In the diagrams that follow in this article, we are using a simplified version of the structure of an atom with a large black proton and small red electrons. 


Gill’s electronic theory of magnetism (1964) shows the neutral iron atoms in Fig 1a are magnetized in Figure 1b and CD has become the negative magnetic pole or north pole with a torqued non-moving charge – 𝒏𝒆 of the magnet and AB has become the positive magnetic pole or the south pole of the magnet with an oppositely torqued non-moving charge +𝒏𝒆 where 𝒏 is the number of exposed inner electrons at one end and equals the number of exposed protons at the other end. The neutral atoms in Fig 1a have become magnetized atoms in Fig 1b by undergoing a change in configuration and each atom also has developed an opposing torque between its own electrons and protons to give the magnetized atoms a corkscrew effect. 


Maxwell`s Theory of Electro-Magnetism (1873) as shown in Figure 1c above describes ferromagnetic metals consisting of tiny dipole magnets (every north pole is yoked to a south pole) which straighten out during magnetization into north to south direction and in a non-magnetic state they are a jumbled lattice which does not manifest any free North-pole and South-pole which does happen when the same is magnetized as explained in the figure to the right. 

Figure 1c leaves us with the erroneous notion that the magnetic force is a single fundamental force of magnetism. However, the line diagrams presented in Figure 1b show that the magnetic force comprises of two forces emanating from the proton dependant south magnetic pole and the electron dependant north magnetic pole of reconfigured magnetized atoms.


A physicist showed me the following experiment in 1965. On a wooden table, spread some coarse iron filings and in the middle of the iron filings, place a magnet. 



In Fig 2b, a wooden non-magnetic obstruction Z is placed on one side on the iron filings. The iron filings crumple on both sides of Z in zones X and Y. If the magnetic force was a single force, the iron filings should have crumpled in Zone X or Zone Y only. 

Thus, the magnetic force is combination of the positive and negative forces from the two poles of a magnet seen both diagrammatically and experimentally. 

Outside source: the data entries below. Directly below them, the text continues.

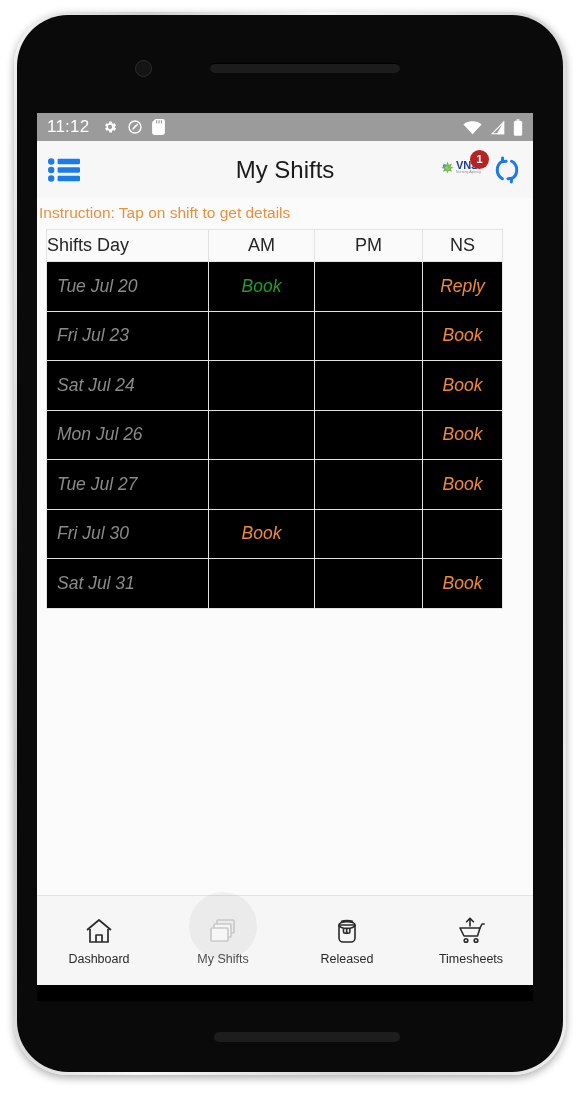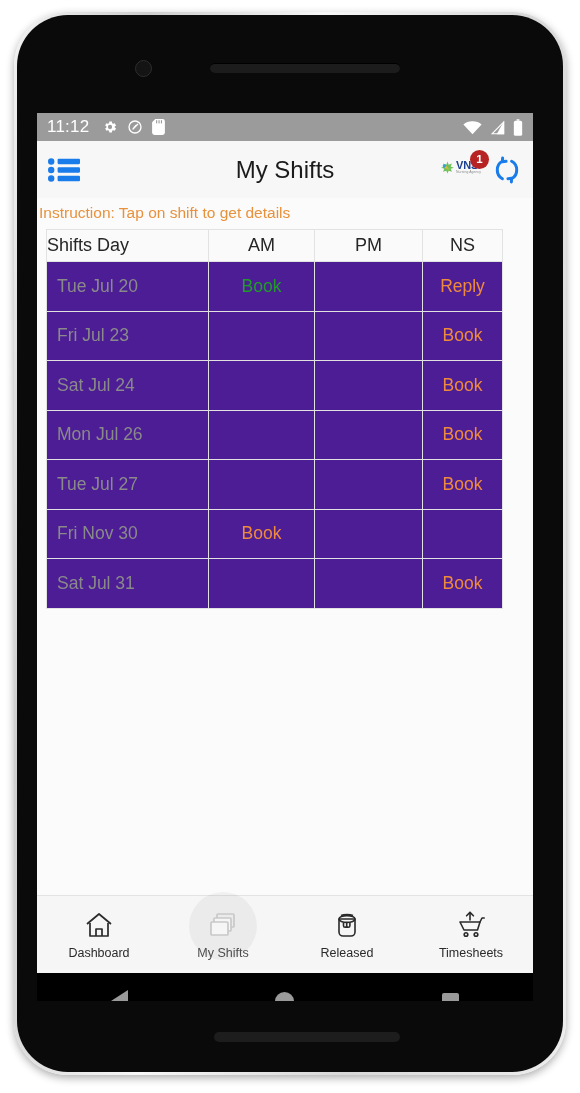"Tue Jul 20" .shift-table tbody td { background: #4c1d95 -> #000000; font-style: none -> italic }
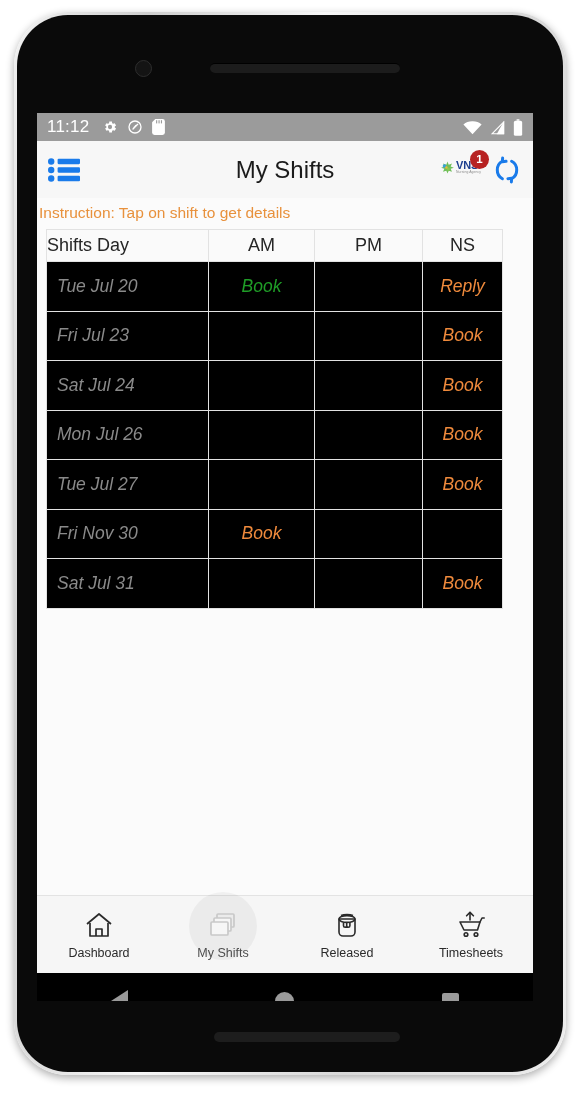"Fri Nov 30" td.cell-day { text: Nov -> Jul }
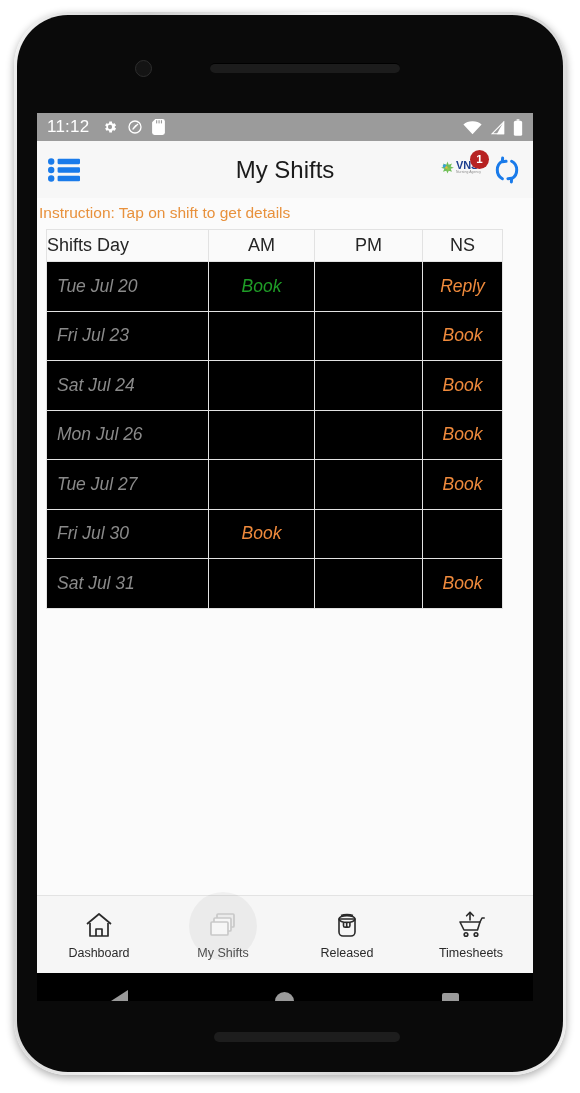"Dashboard" .tab-bar { height: 78px -> 90px }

Faraday’s experiment to try to induce an electric current from a magnetic field has a battery on the left, an iron ring in the centre and a galvanometer on the right. The left coil X is around the iron ring from point A to point B and it is connected to a battery. The right coil Y is around the iron ring from point C to point D and is connected to a galvanometer and no battery is connected to coil Y. In the iron ring, we have arranged a row of neutral atoms each with a central proton mass (large black dot) surrounded by electrons (small red dots).

Faraday saw the galvanometer in circuit Y deflect at the moment he closed the switch in circuit X and an opposite galvanometer deflection was seen when the battery was switched off. 

A thought experiment to explain the opposite induction in coil Y

The iron ring has been made oblong as it will help with the calculations later, although nothing changes.